登录查看更多内容

Fabric for Analysts Part 1: Data Ingestion & Preparation

Jon Stjernegaard V?ge

Microsoft MVP | Data Speaker, Trainer & Consultant | Founder @ Fabric Symposium

发布日期: 2023年11月20日

Introduction

While Microsoft Fabric promises a collaborative workspace for Data Analysts, Engineers and Scientists alike, the person with the most to gain, and the least to lose, from the data mesh-like architectural patterns in Fabric is the Data Analyst.

Do you, as a Data Analyst, recognize any of the following challenges?

Getting your own data into an existing data model is time consuming and/or difficult to achieve (Ingest & Prepare)
Making changes to calculations, relationships and content in data models is complex or even impossible (Store & Serve)
Driving actions from insight is difficult due to data quality, availability or reliability issues (Consume & Act)

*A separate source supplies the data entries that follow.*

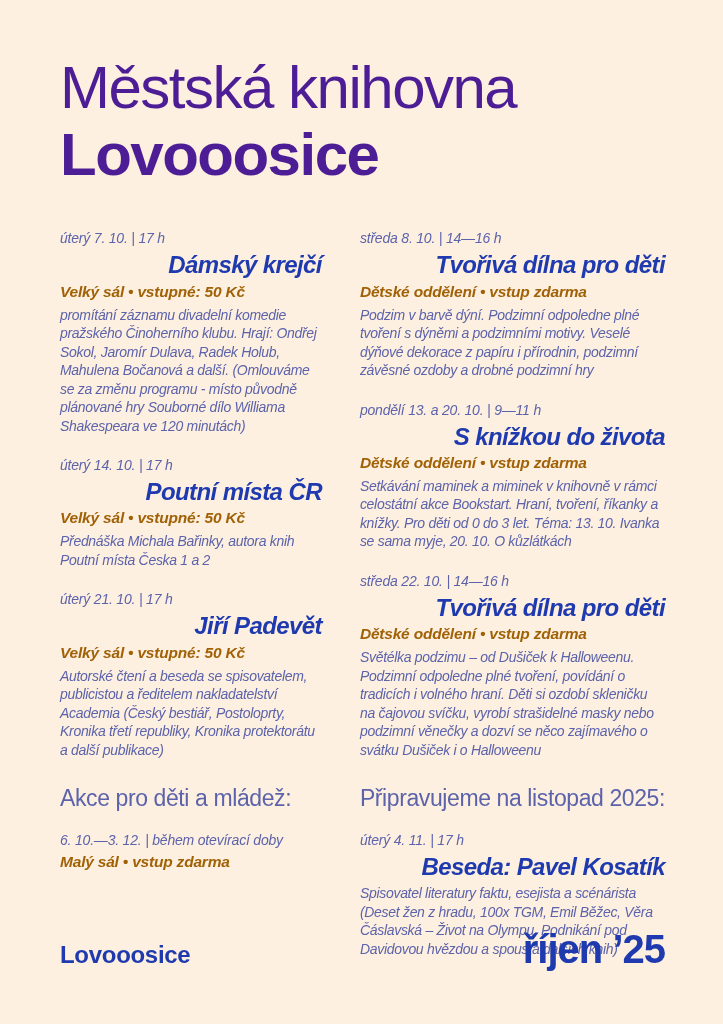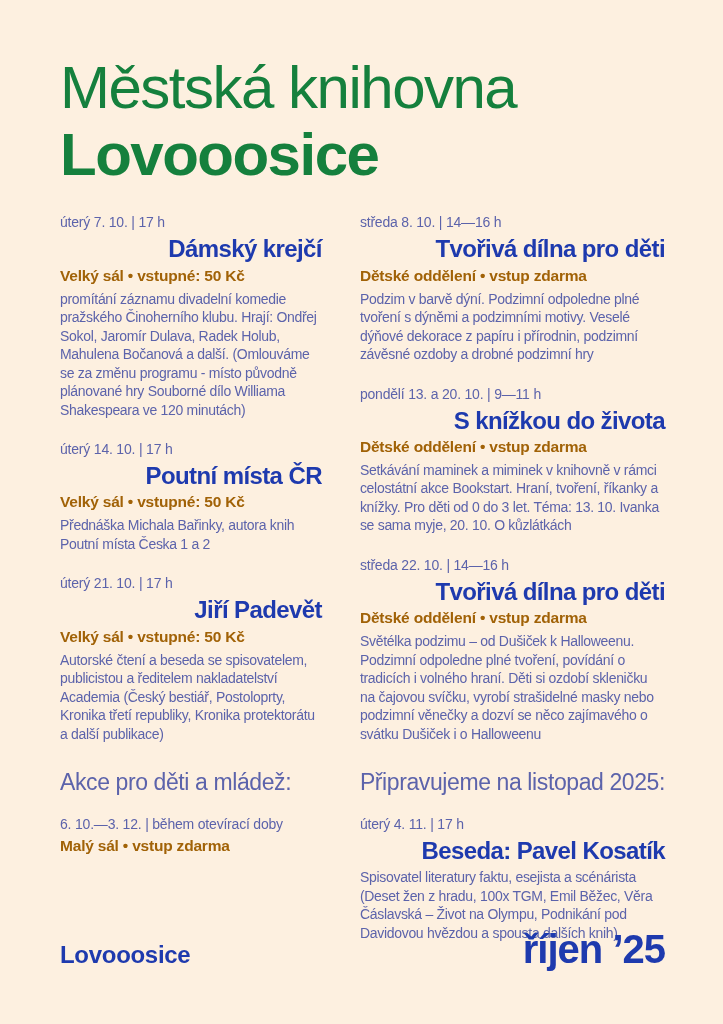--- a/index.html
+++ b/index.html
@@ -21,7 +21,7 @@
     font-size: 60px;
     line-height: 1.12;
     letter-spacing: -1.5px;
-    color: #15803d;
+    color: #4c1d95;
     white-space: nowrap;
   }
   .masthead-line.regular { font-weight: 400; }

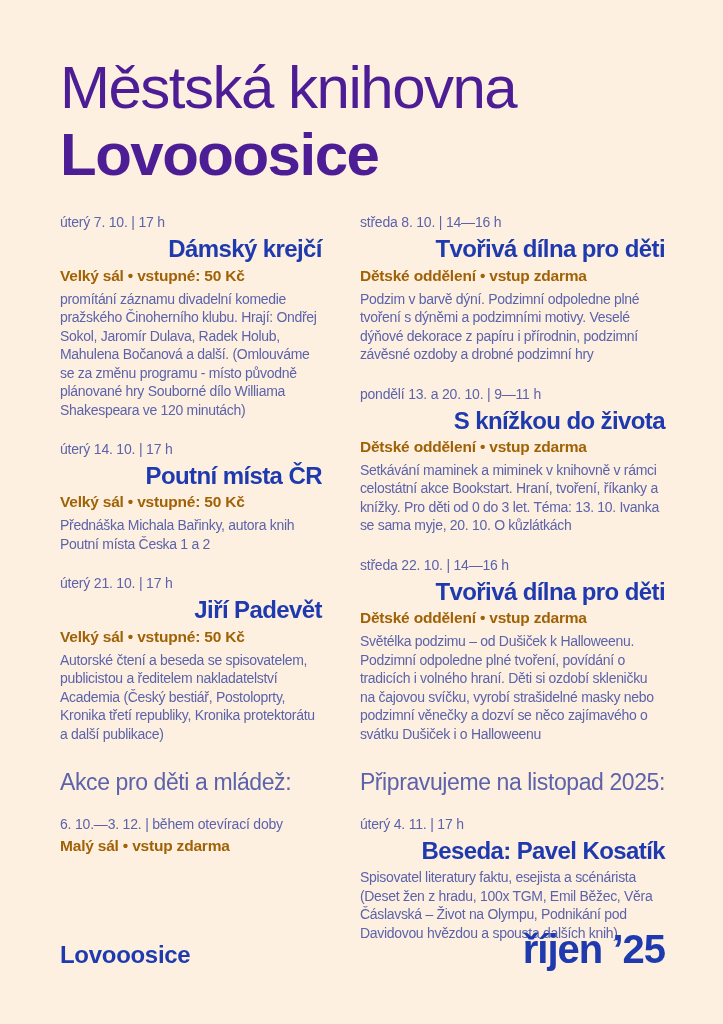--- a/index.html
+++ b/index.html
@@ -34,7 +34,7 @@
     align-items: start;
   }
 
-  .event { margin: 0 0 22px 0; }
+  .event { margin: 16px 0 22px 0; font-style: italic; }
   .event-date {
     font-size: 14px;
     letter-spacing: -0.2px;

Then Microsoft Fabric might be the solution for you.

This first part of the article series, 'Microsoft Fabric for Data Analysts', explores how you as a Data Analyst can get started with ingesting your own data into Microsoft Fabric.

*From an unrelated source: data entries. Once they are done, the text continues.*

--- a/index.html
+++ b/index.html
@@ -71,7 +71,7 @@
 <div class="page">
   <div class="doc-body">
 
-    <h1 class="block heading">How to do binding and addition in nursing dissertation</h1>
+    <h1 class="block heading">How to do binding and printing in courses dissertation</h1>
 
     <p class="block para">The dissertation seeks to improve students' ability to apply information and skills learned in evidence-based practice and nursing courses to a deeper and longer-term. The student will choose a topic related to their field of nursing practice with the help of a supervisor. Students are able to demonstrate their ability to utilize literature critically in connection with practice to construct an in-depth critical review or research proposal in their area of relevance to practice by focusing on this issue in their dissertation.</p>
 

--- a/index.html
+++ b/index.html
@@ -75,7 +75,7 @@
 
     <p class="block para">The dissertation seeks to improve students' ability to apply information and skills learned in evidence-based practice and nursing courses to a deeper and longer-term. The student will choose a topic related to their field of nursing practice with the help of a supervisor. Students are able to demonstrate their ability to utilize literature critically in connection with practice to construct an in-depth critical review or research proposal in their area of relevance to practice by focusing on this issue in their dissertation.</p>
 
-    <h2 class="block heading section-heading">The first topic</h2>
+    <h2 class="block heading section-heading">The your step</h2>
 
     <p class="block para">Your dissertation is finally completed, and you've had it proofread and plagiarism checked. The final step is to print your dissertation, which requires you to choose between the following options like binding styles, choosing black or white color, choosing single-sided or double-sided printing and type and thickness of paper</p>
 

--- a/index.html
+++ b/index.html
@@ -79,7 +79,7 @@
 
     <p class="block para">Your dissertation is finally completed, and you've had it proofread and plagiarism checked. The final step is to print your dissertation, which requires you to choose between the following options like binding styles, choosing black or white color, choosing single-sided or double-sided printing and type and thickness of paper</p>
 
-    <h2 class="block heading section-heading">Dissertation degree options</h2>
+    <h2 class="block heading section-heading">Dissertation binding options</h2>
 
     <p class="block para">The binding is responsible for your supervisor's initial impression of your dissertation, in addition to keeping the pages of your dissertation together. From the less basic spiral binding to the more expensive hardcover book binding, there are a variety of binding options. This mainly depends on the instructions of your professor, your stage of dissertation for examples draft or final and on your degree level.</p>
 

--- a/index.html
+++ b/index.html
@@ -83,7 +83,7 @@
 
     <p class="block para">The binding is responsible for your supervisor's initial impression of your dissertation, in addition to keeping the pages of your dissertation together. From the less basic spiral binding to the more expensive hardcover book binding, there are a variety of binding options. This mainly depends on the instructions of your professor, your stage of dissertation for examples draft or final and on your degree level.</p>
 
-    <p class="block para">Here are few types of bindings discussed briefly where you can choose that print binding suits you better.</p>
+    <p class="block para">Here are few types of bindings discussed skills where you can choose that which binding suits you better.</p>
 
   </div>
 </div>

The article will first establish common needs and challenges regarding Data Ingestion faced by the Data Analyst, then I will outline three different methods for ingesting and preparing data into Microsoft Fabric, and finally I will provide you with a small flow chart to help you decide which approach to use.

Data Ingestion & Preparation Needs and Challenges

Data Analysts commonly want to integrate new data into a model currently used for reporting. Sometimes the data is already in the cloud, and sometimes the data is a small spreadsheet of handwritten data that came out of a meeting the other day.

However, in the process of solving this need, the analyst will often face one or more of the following challenges:

The data model is created further upstream in tools that the Analyst does not possess the required skills for, or is not allowed to add new data to the model themselves, even if they could.
The analyst is allowed to make changes, but has to adhere to development, deployment and security requirements that the analyst does not know how to accomplish.
The analyst must ask Data Engineering colleagues to help solve one or more of the above, resulting in delayed time to delivery.

In Microsoft Fabric however, the collaborative workspace, low-code tools and OneLake integration provides the Analyst with several tools of their own to solve the Data Ingestion tasks on their own.

Ingest and prepare data with Dataflow Gen2

One of the typical scenarios for data ingestion, is that the analyst wants to integrate some new data in the model, which already lives somewhere in the cloud.

This could be:

Data stored in Excel or CSV files on OneDrive/Sharepoint.
Data from an existing database you already have elsewhere.
Data from an API or 3rd party software that you use.

As an Analyst, one tool you can use for this kind of Data Ingestion in Microsoft Fabric is Dataflow Gen2, which is part of the Data Factory Experience in Fabric.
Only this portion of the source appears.